Ancient Rome had a saying that to cross the Rubicon River was to pass the point of no return. When Julius Caesar crossed the Rubicon River in 49 BC, a civil war began in Rome. The previous status quo is gone, and there is no way back. Since my last blog post, I have crossed a metaphorical Rubicon River. The past week in Hampi and Mumbai has ignited a personal civil war. My values and beliefs about the human experience have been shaken. I know not what Finn Meredith will develop from the past week’s experience, but I know it will not be the same Finn Meredith that arrived in India three weeks ago.
Exploring the hauntingly beautiful ruins of Hampi was the first step into the Rubicon River. Seeing Virupaksha Temple, the Lotus Mahal, and the Queens Temple boggles the mind. The intricacies of the statues carved into Virupaksha Temple gave it an aura of power and beauty. I was entranced the entire time we walked around the ruined temple. Amongst the beauty of what was left, I was struck with the full realization of humanity’s destructive potential. Hampi was once the second-largest city in the world. It shone brightly with colour and life. However – as has been repeated throughout human history – two men disagreed on who should rule the land. Over six months 500 years ago, men pillaged and burnt the buildings of Hampi and slaughtered its inhabitants. Hampi was left more destroyed than Christchurch after the Christchurch Earthquakes in 2010 and 2011. People are ultimately good, but it was hard to hold that belief among Hampi’s ruins.

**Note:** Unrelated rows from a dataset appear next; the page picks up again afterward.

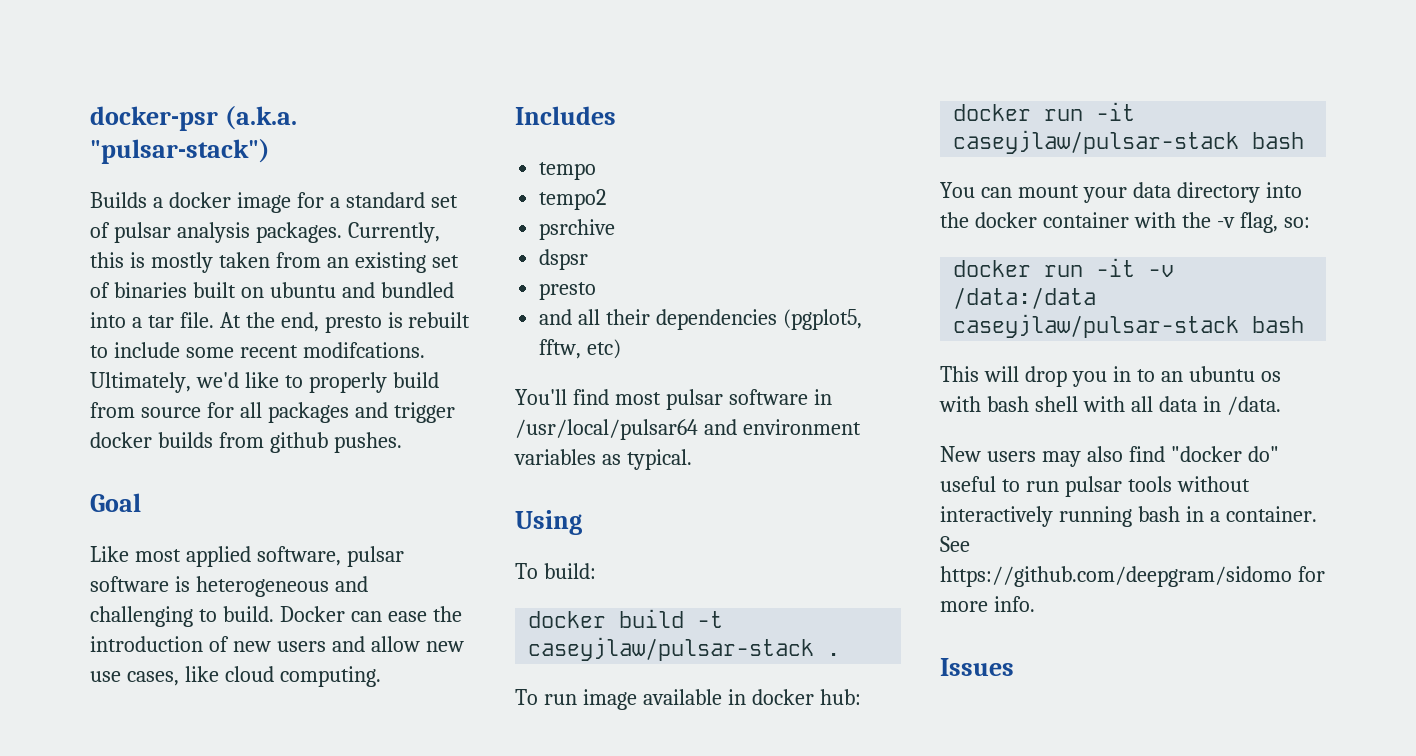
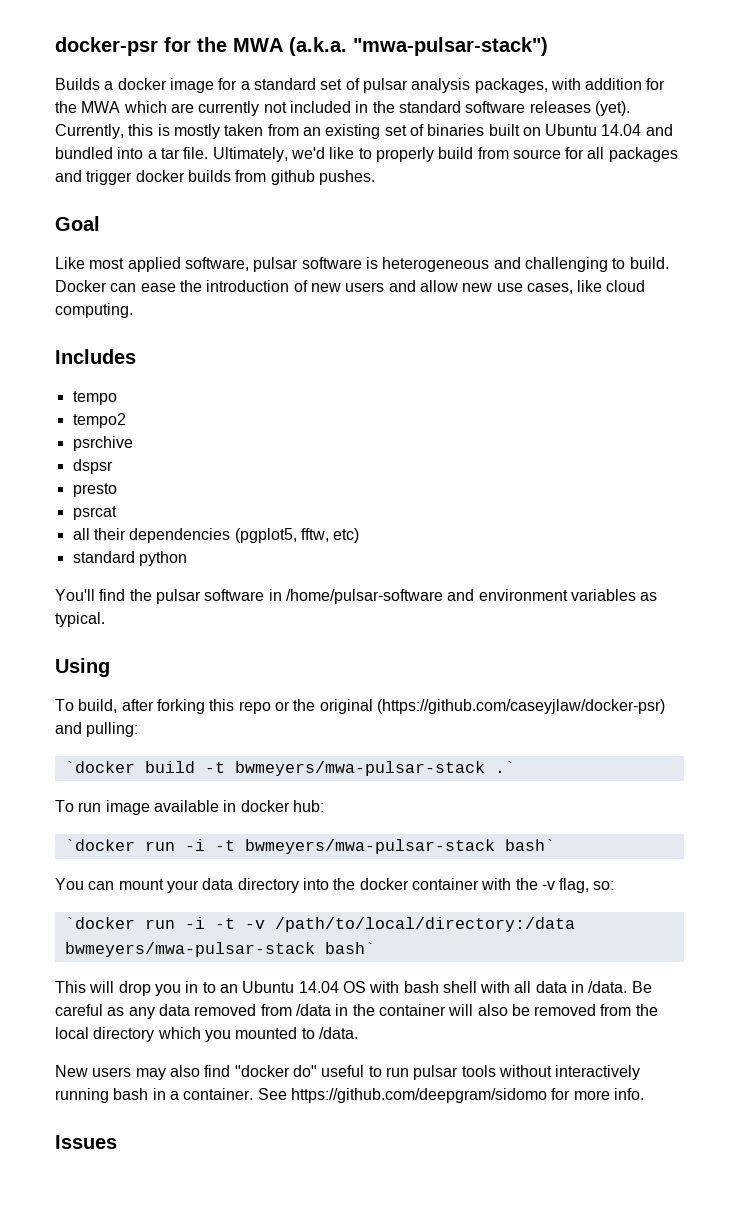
[224,106,297,130] [90,139,270,164] (a.k.a. "pulsar-stack") -> [164,37,548,56] for the MWA (a.k.a. "mwa-pulsar-stack")
[255,222,342,243] packages. -> [474,78,666,93] [55,101,630,116] packages, with addition for the MWA which are currently not included in the standard software releases (yet).
[269,282,336,298] ubuntu -> [545,124,642,136] Ubuntu 14.04
[219,312,471,333] [90,342,425,358] At the end, presto is rebuilt to include some recent modifcations. -> (209, 153) none
[539,309,573,325] and -> [72,506,117,520] psrcat //
(622, 349) none -> [72,551,187,566] // standard python
[614,392,661,405] most -> [129,589,152,601] the
[515,419,698,440] /usr/local/pulsar64 -> [285,589,443,604] /home/pulsar-software
[543,563,596,579] [528,609,724,628] [528,637,841,661] build: // docker build -t caseyjlaw/pulsar-stack . -> [78,699,665,714] [55,722,139,737] [64,761,515,776] build, after forking this repo or the original (https://github.com/caseyjlaw/docker-psr) and pulling: // `docker build -t bwmeyers/mwa-pulsar-stack .`
[953,102,1136,121] [953,130,1305,154] docker run -it caseyjlaw/pulsar-stack bash -> [64,839,555,854] `docker run -i -t bwmeyers/mwa-pulsar-stack bash`
[953,258,1175,277] [953,287,1097,309] [953,314,1305,338] docker run -it -v /data:/data caseyjlaw/pulsar-stack bash -> [64,917,575,932] [64,942,375,957] `docker run -i -t -v /path/to/local/directory:/data bwmeyers/mwa-pulsar-stack bash`
[1188,366,1281,382] ubuntu os -> [242,981,366,993] Ubuntu 14.04 OS
(1281, 405) none -> [631,981,652,993] [55,1004,658,1019] [55,1027,358,1042] Be careful as any data removed from /data in the container will also be removed from the local directory which you mounted to /data.

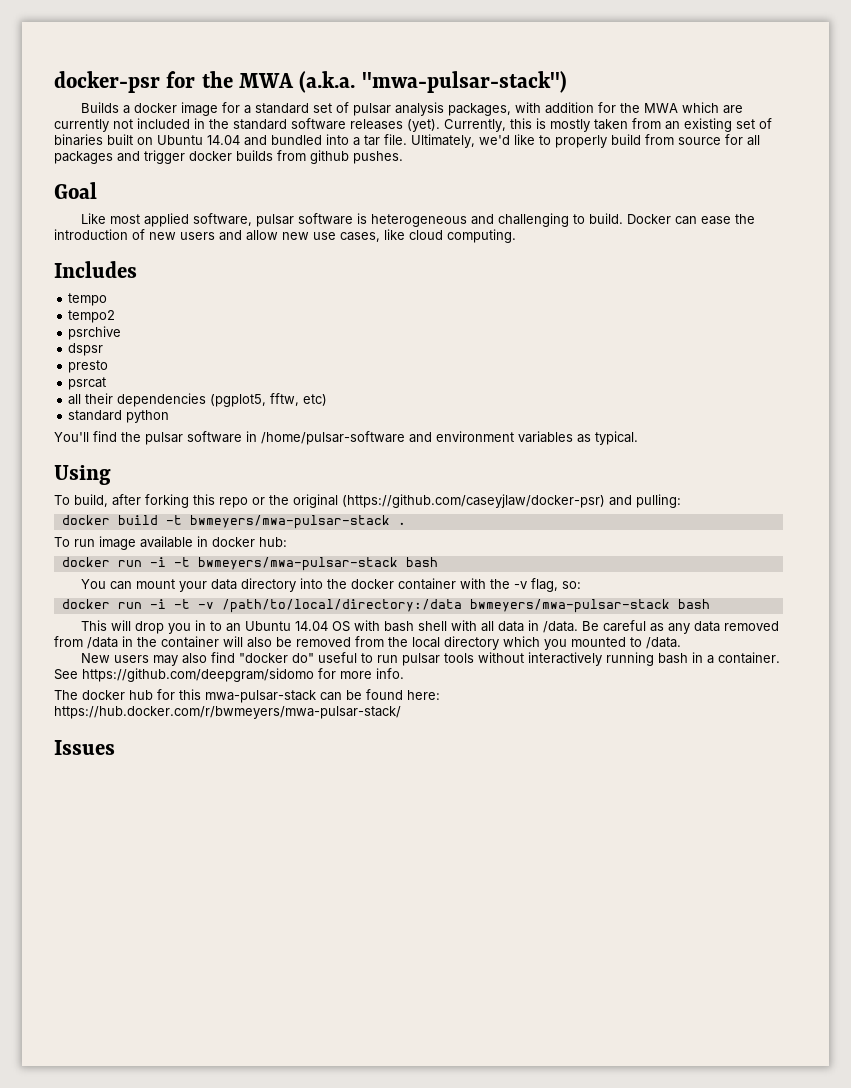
[64,761,135,773] `docker -> [61,515,110,525] docker
[494,761,515,773] .` -> [397,522,406,525] .
[64,839,135,851] `docker -> [61,557,110,567] docker
[504,839,555,851] bash` -> [405,557,438,567] bash
[64,917,135,929] `docker -> [61,599,110,609] docker
[324,942,375,954] bash` -> [677,599,710,609] bash
(644, 1094) none -> [54,689,440,703] [54,706,401,719] // The docker hub for this mwa-pulsar-stack can be found here: https://hub.docker.com/r/bwmeyers/mwa-pulsar-stack/

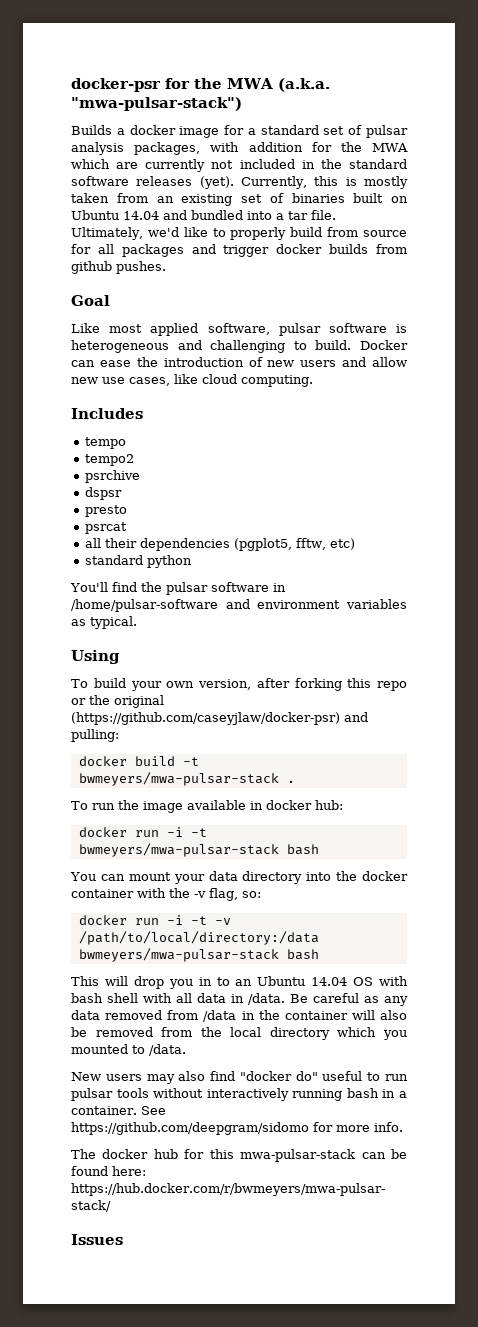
[74,494,108,507] build, -> [93,678,251,691] build your own version,
(95, 543) none -> [118,800,139,810] the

The Rubicon River was crossed during our tour of Mumbai’s Dharavi slum. Dharavi is Asia’s second-largest slum. Dharavi is not what I expected at all. It is both better and worse than I thought. Dharavi is a community with pride in their pain and pain in their pride. The working conditions of some people shocked me as labour laws are close to my heart. It was impossible to tell in Dharavi, who was an innovative entrepreneur making the most of their limited resources and who was a worker being abused by Mumbai’s upper class. As the group journeyed into Dharavi’s industrial sector, Janna (our fantastic tour guide) showed us factories where the workers were doing excellent work to recycle plastic that the rich and tourists had thrown away. However, he also showed workers being paid 12 rupees (less than $1 NZD) per day. Most of that money was sent to their families in rural India. This left the workers with insufficient funds to sleep anywhere but on the factory floors. These abused workers only saw their families in the monsoon season for two months if they were from the rural regions. The local workers had families, and we saw many of their children. Children humble us adults by showing the universal bonds that connect us. We watched a group of (roughly) 10-year-old boys arguing whether the batter had been bowled out in their cricket game. It was a scene likely copied in New Zealand by another of Kiwi boys simultaneously. As my heart warmed at the universality of the boys’ argument, I had the bone-chilling realisation that those boys would likely die before me. The fumes and hazards of the work available in Dharavi lower the average life expectancy to 50-55 years. The New Zealand pākehā male life expectancy is 80 years old. They will die 15 years before I do, despite being fourteen years younger than me. How can I continue with my life as before after such a terrible awakening to the truth?
I am now a week from these events. The Rubicon River has well and truly been left behind. There is a change within me. The Finn Meredith that left New Zealand three weeks ago is gone. The new Finn Meredith is forming.